Oscillators, one of the most interesting groupings of technical indicators, are designed to signal oscilador estocastico forex converter and oversold levels. Oscillators are a family of indices that go beyond the mathematics. They focus on one important thing and that is momentum, or more specifically changing momentum. Before we delve into which Oscillators are best to use and how, let me save you some unnecessary pain.
Rest assured when I tell you they are not. Oscillators’ main use is not to tell you whether to buy or sell. Rather, they alert you to when it might be a good time to execute a buy or sell strategy. That is a very big difference. Those who attempt to use Oscillators as an ultimate buy or sell signal should be ready to learn a tough lesson. Now that we’ve established what oscillators are good for let’s focus on which oscillators are worth your time and how to use them.

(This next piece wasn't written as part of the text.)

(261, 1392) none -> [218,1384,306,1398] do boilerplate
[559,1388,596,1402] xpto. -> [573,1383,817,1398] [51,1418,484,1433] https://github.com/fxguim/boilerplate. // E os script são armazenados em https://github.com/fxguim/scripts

What it does need is a proper explanation of how to use it and when. The idea of MACD is to signal your entry point when you’ve already figured out where the trend is going. It’s not going to alert you to a trend. What that means is that you first have to perform your technical analysis.

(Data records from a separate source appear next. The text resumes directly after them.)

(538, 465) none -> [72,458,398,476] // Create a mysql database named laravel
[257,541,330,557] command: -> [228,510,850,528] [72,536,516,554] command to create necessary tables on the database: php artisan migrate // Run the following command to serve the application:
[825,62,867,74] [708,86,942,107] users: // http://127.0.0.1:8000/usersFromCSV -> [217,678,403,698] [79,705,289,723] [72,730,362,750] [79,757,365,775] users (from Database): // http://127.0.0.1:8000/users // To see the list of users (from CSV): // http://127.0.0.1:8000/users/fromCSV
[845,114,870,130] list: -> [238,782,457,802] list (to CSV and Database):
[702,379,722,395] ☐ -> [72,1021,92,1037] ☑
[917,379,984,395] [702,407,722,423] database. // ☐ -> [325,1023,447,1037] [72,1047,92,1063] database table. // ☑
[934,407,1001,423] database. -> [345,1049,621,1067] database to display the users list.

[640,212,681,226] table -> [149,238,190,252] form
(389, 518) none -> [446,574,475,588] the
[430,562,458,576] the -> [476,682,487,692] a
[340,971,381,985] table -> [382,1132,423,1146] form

Once you reach a conclusion, then you can use the MACD. 12 represents the fast Exponential moving average, 26 the slow exponential moving average and 9 the Simple MACD average. Usually, when you trade on a daily basis, those parameters are fine. Now in the chart below we see two points, A and B. In point A, the histogram moved above the average and that is supposed to be a buy signal. But, technical common sense says that a pronged bearish trend cannot end abruptly without some form of double bottom.
Hence, one should ignore that signal. But in point B, that’s a different story. After a double top that hits a resistance level and hits the trend average, there’s a case for a short. But we need to know when. Notice how after the second top the histogram in the MACD falls again below the average? That’s our mark and that is how you use MACD to time your trade.

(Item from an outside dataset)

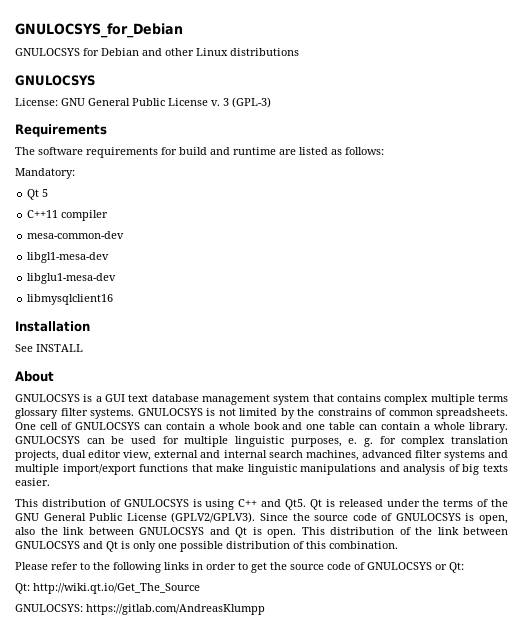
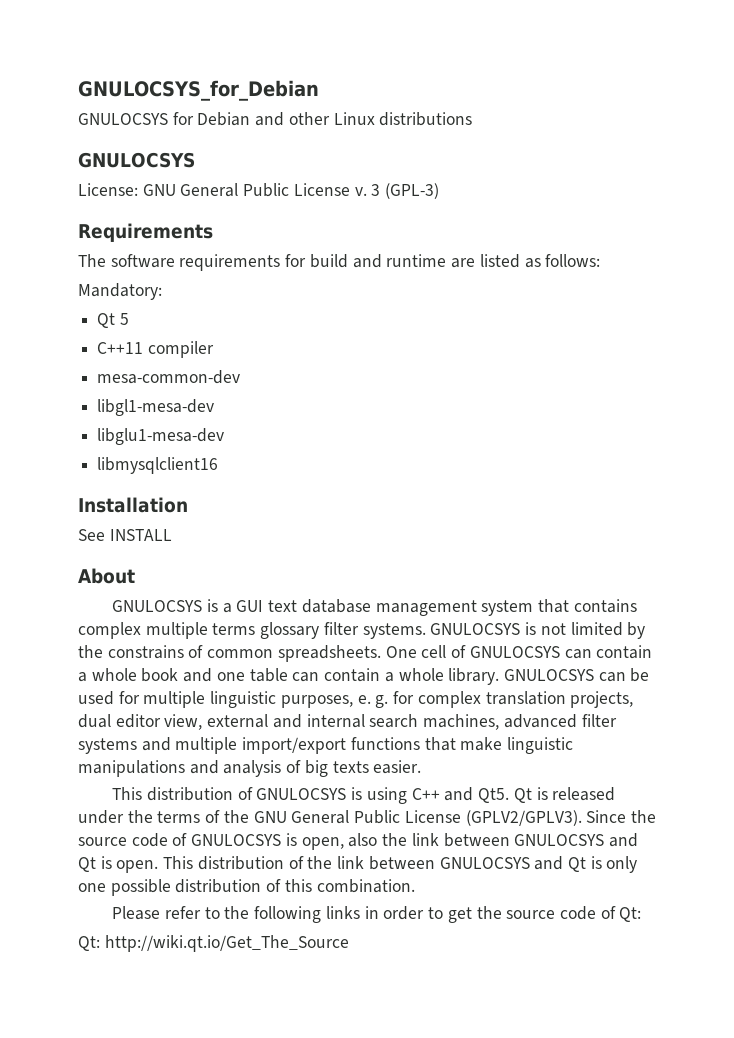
[367,562,447,570] GNULOCSYS or -> (616, 912) none
[15,604,265,615] // GNULOCSYS: https://gitlab.com/AndreasKlumpp -> (349, 943) none

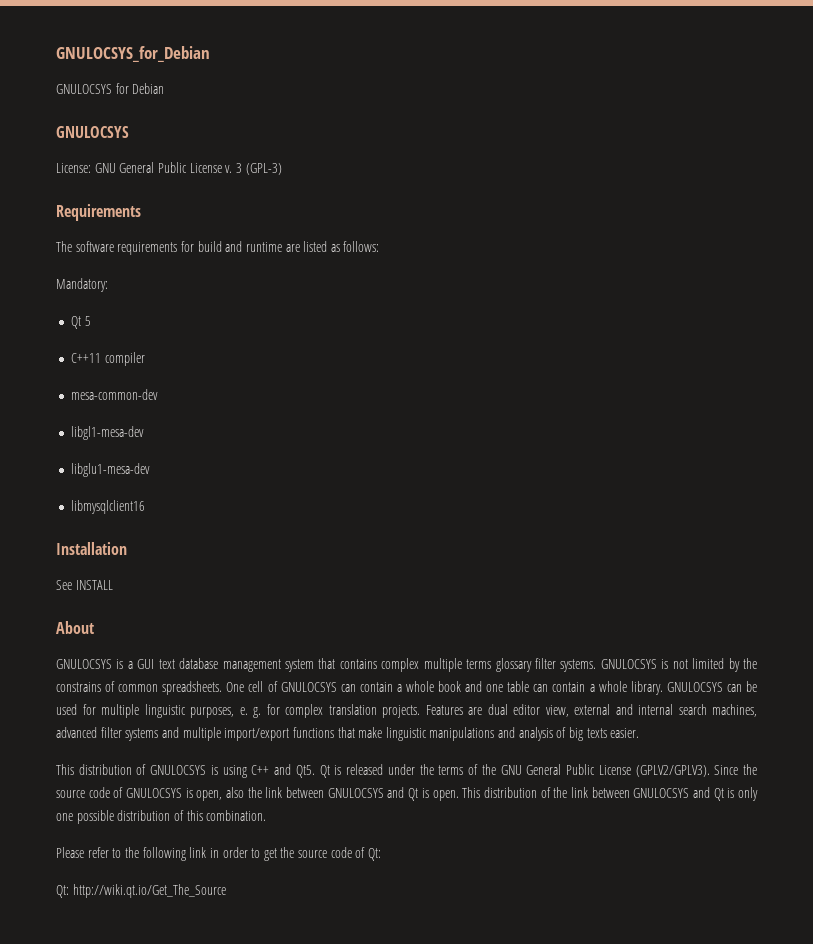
[255,112,473,126] and other Linux distributions -> (165, 88) none
[570,691,634,708] projects, -> [382,705,482,718] projects. Features are
[325,906,360,919] links -> [189,847,207,858] link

Once again, the lesson here is that Oscillators are for timing, not for point to the pair’s direction. The idea of the stochastic oscillator is twofold. First, it’s normalized from 0 to 100, anything below 20 is oversold and anything above 80 is overbought. Thus it affords a 2-dimensional use of momentum. Here’s a classic example of how I would use a stochastic oscillator.
In the first part, we can see that in point C, after the pair has bottomed, the stochastic oscillator was below 20. We can conclude that there the pair is bottomed out, through a double bottom pattern. We can use the oversold level as enforcement but wait before dipping our toes into a buy position. Only in point D, as the blue line crosses the red line, we get our signal for entry. However, one other thing is important to note and that is point E. In point E we get the blue line crossing the red line as it does with C.